§ EXERCISE
Your output should be the listing itself, repeated exactly.

§ PROVIDED RECORDS
________________________________________
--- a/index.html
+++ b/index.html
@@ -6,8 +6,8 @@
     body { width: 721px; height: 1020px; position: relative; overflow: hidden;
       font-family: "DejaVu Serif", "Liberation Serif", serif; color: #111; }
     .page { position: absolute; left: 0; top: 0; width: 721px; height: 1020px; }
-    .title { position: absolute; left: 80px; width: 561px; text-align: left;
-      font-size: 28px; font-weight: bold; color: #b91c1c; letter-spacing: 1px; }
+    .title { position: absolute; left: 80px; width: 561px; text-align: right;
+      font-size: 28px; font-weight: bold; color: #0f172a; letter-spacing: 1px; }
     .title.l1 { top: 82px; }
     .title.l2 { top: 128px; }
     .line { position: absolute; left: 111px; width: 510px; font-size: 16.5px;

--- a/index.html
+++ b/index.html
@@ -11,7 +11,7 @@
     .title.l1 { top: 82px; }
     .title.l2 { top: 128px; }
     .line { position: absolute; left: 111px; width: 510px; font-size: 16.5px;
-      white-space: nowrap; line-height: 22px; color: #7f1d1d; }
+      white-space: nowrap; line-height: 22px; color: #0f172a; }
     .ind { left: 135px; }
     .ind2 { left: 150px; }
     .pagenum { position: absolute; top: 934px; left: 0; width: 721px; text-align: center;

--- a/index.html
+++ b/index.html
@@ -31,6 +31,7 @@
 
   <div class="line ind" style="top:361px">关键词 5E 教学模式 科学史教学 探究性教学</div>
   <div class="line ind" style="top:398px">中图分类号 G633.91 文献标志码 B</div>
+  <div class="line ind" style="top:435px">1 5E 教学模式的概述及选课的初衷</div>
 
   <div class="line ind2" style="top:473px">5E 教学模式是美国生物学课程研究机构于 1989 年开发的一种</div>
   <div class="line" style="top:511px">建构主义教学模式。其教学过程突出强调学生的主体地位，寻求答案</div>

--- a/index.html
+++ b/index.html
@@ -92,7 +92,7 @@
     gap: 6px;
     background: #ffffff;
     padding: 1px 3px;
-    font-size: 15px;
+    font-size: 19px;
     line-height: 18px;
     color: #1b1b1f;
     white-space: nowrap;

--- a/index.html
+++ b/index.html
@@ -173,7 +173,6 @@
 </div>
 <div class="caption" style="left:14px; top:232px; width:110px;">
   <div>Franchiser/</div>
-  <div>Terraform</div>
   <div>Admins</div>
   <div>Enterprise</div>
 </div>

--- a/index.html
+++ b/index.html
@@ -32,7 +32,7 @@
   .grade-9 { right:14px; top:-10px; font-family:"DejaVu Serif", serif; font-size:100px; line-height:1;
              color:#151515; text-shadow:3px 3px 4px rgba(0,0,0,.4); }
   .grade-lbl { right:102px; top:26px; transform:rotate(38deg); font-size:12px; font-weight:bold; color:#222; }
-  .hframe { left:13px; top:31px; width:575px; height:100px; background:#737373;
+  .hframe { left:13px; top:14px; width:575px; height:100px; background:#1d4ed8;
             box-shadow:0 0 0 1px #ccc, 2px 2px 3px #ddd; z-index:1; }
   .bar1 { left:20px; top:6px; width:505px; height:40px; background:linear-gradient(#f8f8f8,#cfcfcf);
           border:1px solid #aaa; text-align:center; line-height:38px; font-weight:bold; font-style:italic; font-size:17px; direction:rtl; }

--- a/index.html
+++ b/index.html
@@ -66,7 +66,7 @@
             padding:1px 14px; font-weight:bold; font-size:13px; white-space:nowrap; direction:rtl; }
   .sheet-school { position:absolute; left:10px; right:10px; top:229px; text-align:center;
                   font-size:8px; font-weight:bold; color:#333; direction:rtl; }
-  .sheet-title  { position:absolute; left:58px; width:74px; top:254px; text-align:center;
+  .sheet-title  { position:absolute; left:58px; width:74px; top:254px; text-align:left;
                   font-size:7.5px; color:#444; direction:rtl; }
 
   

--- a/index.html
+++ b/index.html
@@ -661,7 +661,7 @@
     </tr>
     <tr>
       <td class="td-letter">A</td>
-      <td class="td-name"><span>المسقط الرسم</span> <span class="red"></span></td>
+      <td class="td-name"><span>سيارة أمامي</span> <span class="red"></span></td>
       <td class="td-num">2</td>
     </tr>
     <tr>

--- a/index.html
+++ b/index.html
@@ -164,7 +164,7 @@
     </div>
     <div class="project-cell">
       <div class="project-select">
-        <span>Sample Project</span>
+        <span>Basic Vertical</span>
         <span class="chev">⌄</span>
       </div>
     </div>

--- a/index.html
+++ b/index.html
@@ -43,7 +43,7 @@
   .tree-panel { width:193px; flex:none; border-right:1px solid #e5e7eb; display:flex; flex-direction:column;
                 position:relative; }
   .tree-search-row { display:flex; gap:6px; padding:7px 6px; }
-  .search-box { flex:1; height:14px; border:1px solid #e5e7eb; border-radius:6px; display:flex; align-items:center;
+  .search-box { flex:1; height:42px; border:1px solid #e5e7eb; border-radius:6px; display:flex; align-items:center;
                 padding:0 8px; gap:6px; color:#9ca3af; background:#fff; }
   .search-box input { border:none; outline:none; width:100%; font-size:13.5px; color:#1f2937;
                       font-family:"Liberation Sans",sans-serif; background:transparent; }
________________________________________
§ ANSWER BOX
--- a/index.html
+++ b/index.html
@@ -6,8 +6,8 @@
     body { width: 721px; height: 1020px; position: relative; overflow: hidden;
       font-family: "DejaVu Serif", "Liberation Serif", serif; color: #111; }
     .page { position: absolute; left: 0; top: 0; width: 721px; height: 1020px; }
-    .title { position: absolute; left: 80px; width: 561px; text-align: left;
-      font-size: 28px; font-weight: bold; color: #b91c1c; letter-spacing: 1px; }
+    .title { position: absolute; left: 80px; width: 561px; text-align: right;
+      font-size: 28px; font-weight: bold; color: #0f172a; letter-spacing: 1px; }
     .title.l1 { top: 82px; }
     .title.l2 { top: 128px; }
     .line { position: absolute; left: 111px; width: 510px; font-size: 16.5px;

--- a/index.html
+++ b/index.html
@@ -11,7 +11,7 @@
     .title.l1 { top: 82px; }
     .title.l2 { top: 128px; }
     .line { position: absolute; left: 111px; width: 510px; font-size: 16.5px;
-      white-space: nowrap; line-height: 22px; color: #7f1d1d; }
+      white-space: nowrap; line-height: 22px; color: #0f172a; }
     .ind { left: 135px; }
     .ind2 { left: 150px; }
     .pagenum { position: absolute; top: 934px; left: 0; width: 721px; text-align: center;

--- a/index.html
+++ b/index.html
@@ -31,6 +31,7 @@
 
   <div class="line ind" style="top:361px">关键词 5E 教学模式 科学史教学 探究性教学</div>
   <div class="line ind" style="top:398px">中图分类号 G633.91 文献标志码 B</div>
+  <div class="line ind" style="top:435px">1 5E 教学模式的概述及选课的初衷</div>
 
   <div class="line ind2" style="top:473px">5E 教学模式是美国生物学课程研究机构于 1989 年开发的一种</div>
   <div class="line" style="top:511px">建构主义教学模式。其教学过程突出强调学生的主体地位，寻求答案</div>

--- a/index.html
+++ b/index.html
@@ -92,7 +92,7 @@
     gap: 6px;
     background: #ffffff;
     padding: 1px 3px;
-    font-size: 15px;
+    font-size: 19px;
     line-height: 18px;
     color: #1b1b1f;
     white-space: nowrap;

--- a/index.html
+++ b/index.html
@@ -173,7 +173,6 @@
 </div>
 <div class="caption" style="left:14px; top:232px; width:110px;">
   <div>Franchiser/</div>
-  <div>Terraform</div>
   <div>Admins</div>
   <div>Enterprise</div>
 </div>

--- a/index.html
+++ b/index.html
@@ -32,7 +32,7 @@
   .grade-9 { right:14px; top:-10px; font-family:"DejaVu Serif", serif; font-size:100px; line-height:1;
              color:#151515; text-shadow:3px 3px 4px rgba(0,0,0,.4); }
   .grade-lbl { right:102px; top:26px; transform:rotate(38deg); font-size:12px; font-weight:bold; color:#222; }
-  .hframe { left:13px; top:31px; width:575px; height:100px; background:#737373;
+  .hframe { left:13px; top:14px; width:575px; height:100px; background:#1d4ed8;
             box-shadow:0 0 0 1px #ccc, 2px 2px 3px #ddd; z-index:1; }
   .bar1 { left:20px; top:6px; width:505px; height:40px; background:linear-gradient(#f8f8f8,#cfcfcf);
           border:1px solid #aaa; text-align:center; line-height:38px; font-weight:bold; font-style:italic; font-size:17px; direction:rtl; }

--- a/index.html
+++ b/index.html
@@ -66,7 +66,7 @@
             padding:1px 14px; font-weight:bold; font-size:13px; white-space:nowrap; direction:rtl; }
   .sheet-school { position:absolute; left:10px; right:10px; top:229px; text-align:center;
                   font-size:8px; font-weight:bold; color:#333; direction:rtl; }
-  .sheet-title  { position:absolute; left:58px; width:74px; top:254px; text-align:center;
+  .sheet-title  { position:absolute; left:58px; width:74px; top:254px; text-align:left;
                   font-size:7.5px; color:#444; direction:rtl; }
 
   

--- a/index.html
+++ b/index.html
@@ -661,7 +661,7 @@
     </tr>
     <tr>
       <td class="td-letter">A</td>
-      <td class="td-name"><span>المسقط الرسم</span> <span class="red"></span></td>
+      <td class="td-name"><span>سيارة أمامي</span> <span class="red"></span></td>
       <td class="td-num">2</td>
     </tr>
     <tr>

--- a/index.html
+++ b/index.html
@@ -164,7 +164,7 @@
     </div>
     <div class="project-cell">
       <div class="project-select">
-        <span>Sample Project</span>
+        <span>Basic Vertical</span>
         <span class="chev">⌄</span>
       </div>
     </div>

--- a/index.html
+++ b/index.html
@@ -43,7 +43,7 @@
   .tree-panel { width:193px; flex:none; border-right:1px solid #e5e7eb; display:flex; flex-direction:column;
                 position:relative; }
   .tree-search-row { display:flex; gap:6px; padding:7px 6px; }
-  .search-box { flex:1; height:14px; border:1px solid #e5e7eb; border-radius:6px; display:flex; align-items:center;
+  .search-box { flex:1; height:42px; border:1px solid #e5e7eb; border-radius:6px; display:flex; align-items:center;
                 padding:0 8px; gap:6px; color:#9ca3af; background:#fff; }
   .search-box input { border:none; outline:none; width:100%; font-size:13.5px; color:#1f2937;
                       font-family:"Liberation Sans",sans-serif; background:transparent; }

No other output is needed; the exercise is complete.